◆ **Listed records**
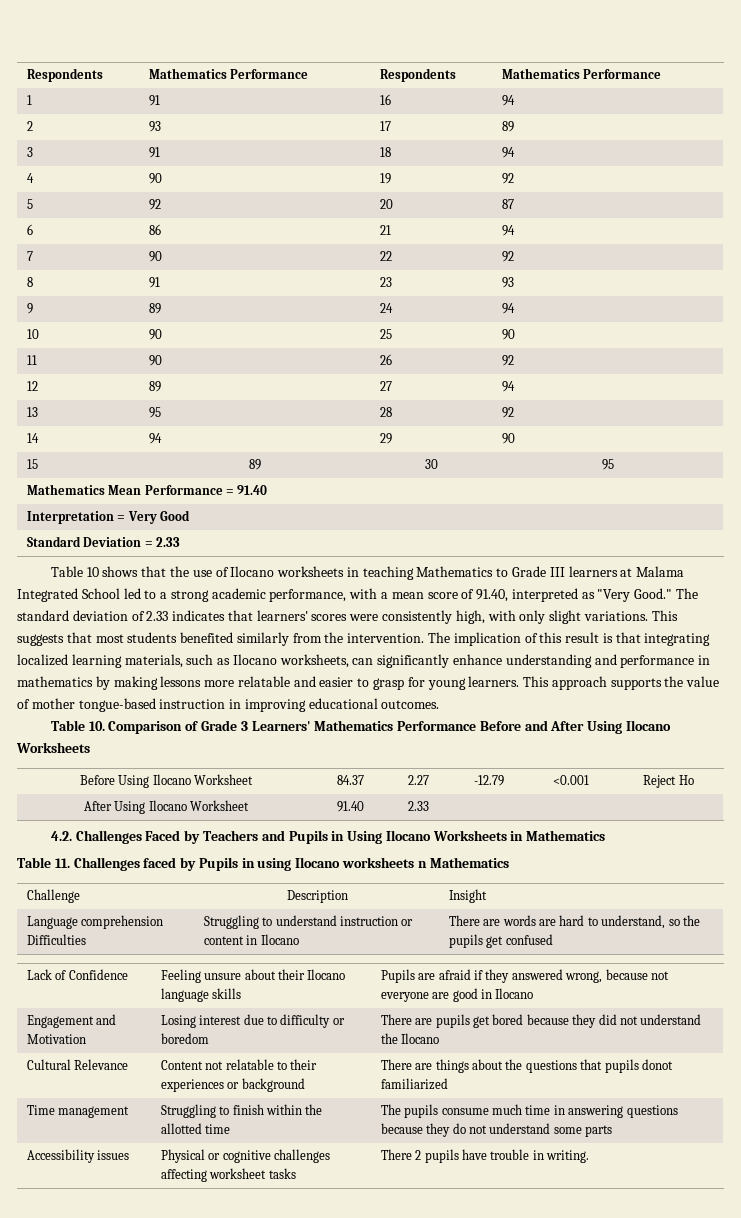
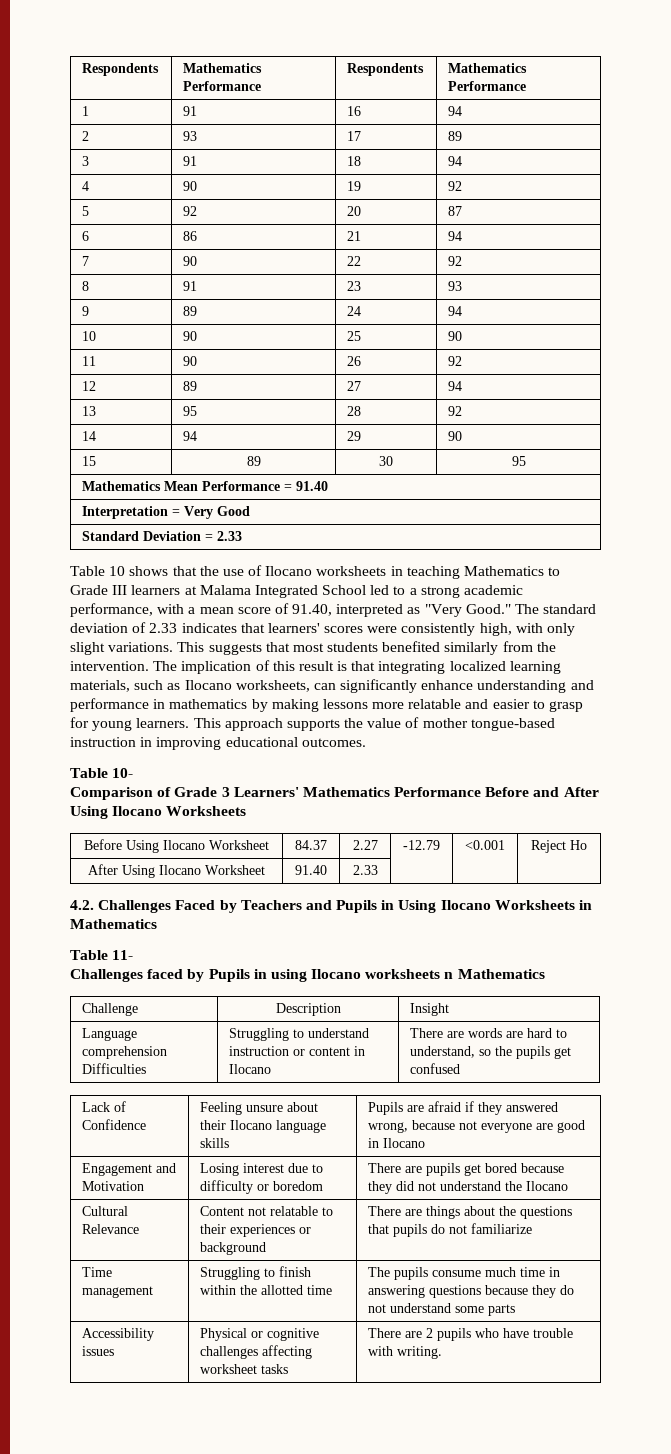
- Table 10. Comparison of Grade 3 Learners' Mathematics Performance Before and After Using Ilocano Worksheets
+ Table 10-
+ Comparison of Grade 3 Learners' Mathematics Performance Before and After Using Ilocano Worksheets
- Table 11. Challenges faced by Pupils in using Ilocano worksheets n Mathematics
+ Table 11-
+ Challenges faced by Pupils in using Ilocano worksheets n Mathematics
- Cultural Relevance | Content not relatable to their experiences or background | There are things about the questions that pupils donot familiarized
+ Cultural Relevance | Content not relatable to their experiences or background | There are things about the questions that pupils do not familiarize
- Accessibility issues | Physical or cognitive challenges affecting worksheet tasks | There 2 pupils have trouble in writing.
+ Accessibility issues | Physical or cognitive challenges affecting worksheet tasks | There are 2 pupils who have trouble with writing.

◆ **Instructions to follow**
Gather up every line from the listing above in which the word "trouble" occurs.

◆ **Answer for the task**
- Accessibility issues | Physical or cognitive challenges affecting worksheet tasks | There 2 pupils have trouble in writing.
+ Accessibility issues | Physical or cognitive challenges affecting worksheet tasks | There are 2 pupils who have trouble with writing.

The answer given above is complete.